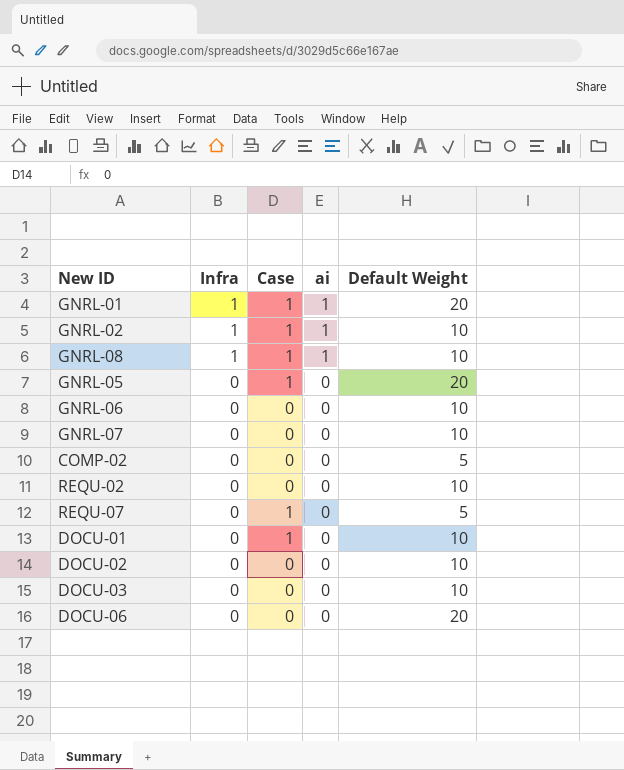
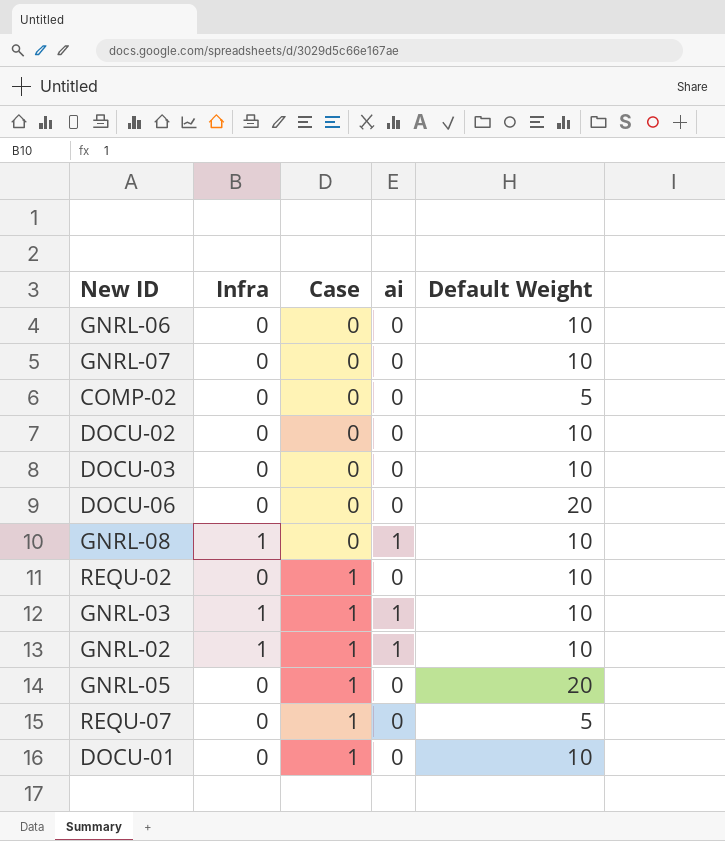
row order: Infra descending -> Case ascending
row GNRL-01: 1 | 1 | 1 | 20 -> none
GNRL-08 | Case: 1 -> 0
REQU-02 | Case: 0 -> 1
row GNRL-03: none -> 1 | 1 | 1 | 10

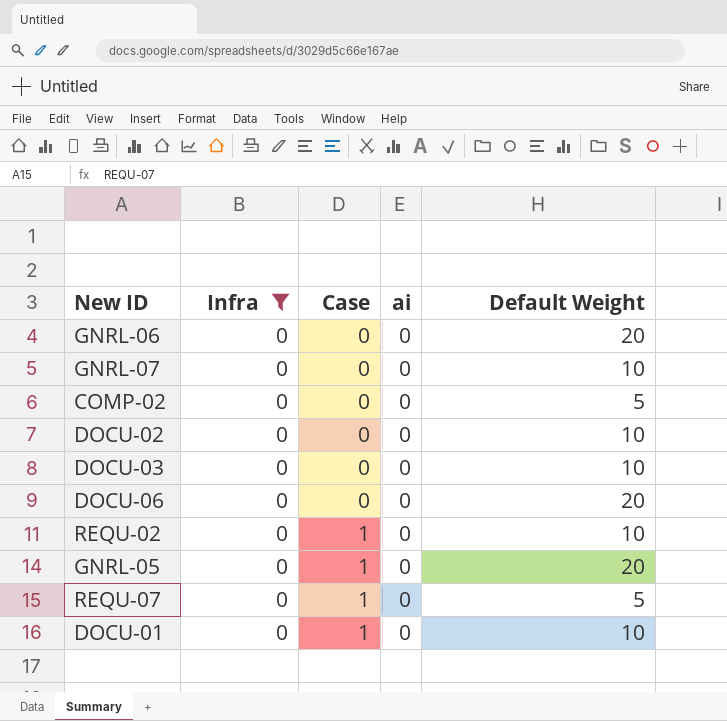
filter: none -> Infra = 0
GNRL-06 | Default Weight: 10 -> 20

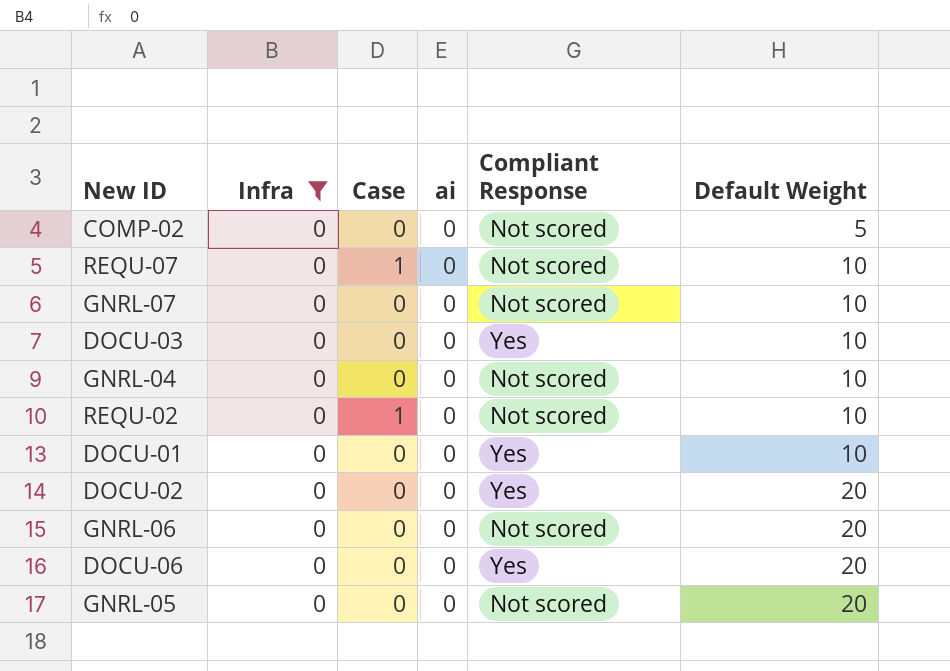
row order: Case ascending -> Default Weight ascending
column Compliant Response | position: none -> 5
REQU-07 | Default Weight: 5 -> 10
row GNRL-04: none -> 0 | 0 | 0 | Not scored | 10
DOCU-01 | Case: 1 -> 0
DOCU-02 | Default Weight: 10 -> 20
GNRL-05 | Case: 1 -> 0

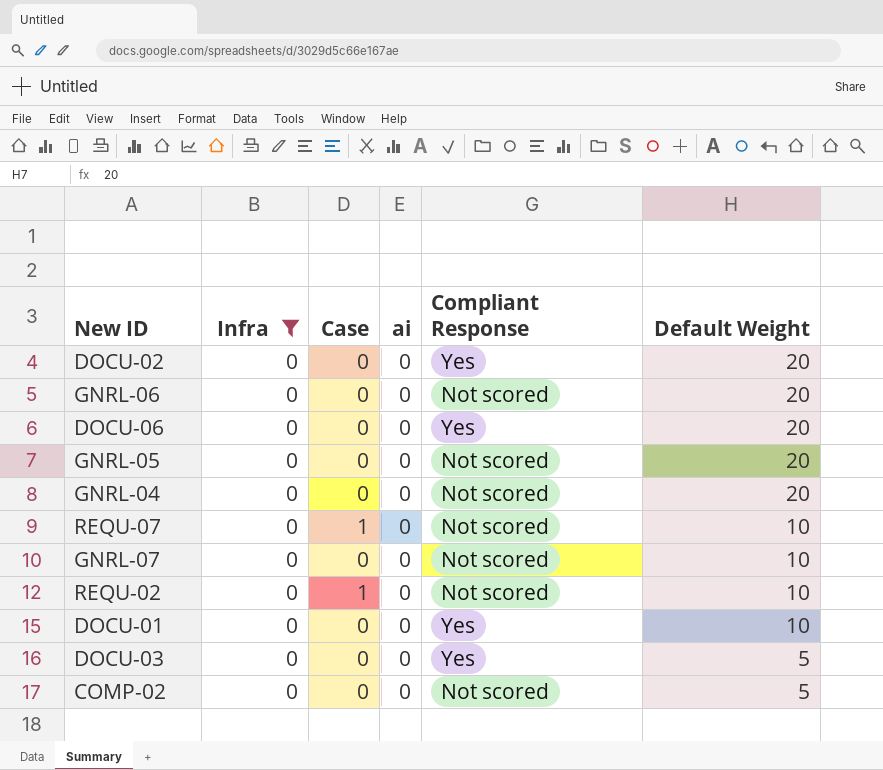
row order: Default Weight ascending -> Default Weight descending
GNRL-04 | Default Weight: 10 -> 20
DOCU-03 | Default Weight: 10 -> 5

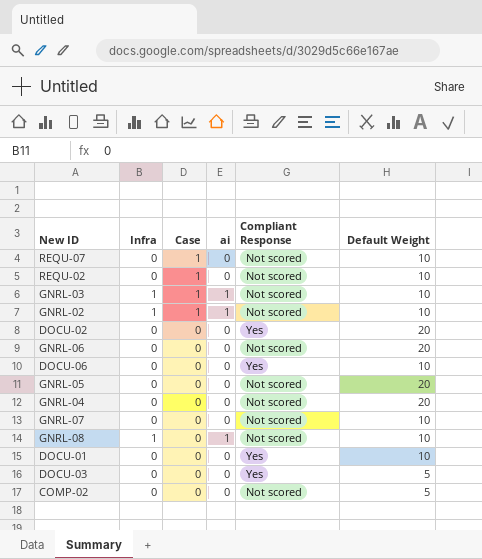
filter: Infra = 0 -> none
row order: Default Weight descending -> Case descending
DOCU-06 | Default Weight: 20 -> 10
^^^^^^^^
◆ Work to complete
Copy exactly, and only, the lines running from the one containing "GNRL-05 | Case: 1 -> 0" through the final line of the data, and omit the pictures.

◆ Written reply
GNRL-05 | Case: 1 -> 0

row order: Default Weight ascending -> Default Weight descending
GNRL-04 | Default Weight: 10 -> 20
DOCU-03 | Default Weight: 10 -> 5

filter: Infra = 0 -> none
row order: Default Weight descending -> Case descending
DOCU-06 | Default Weight: 20 -> 10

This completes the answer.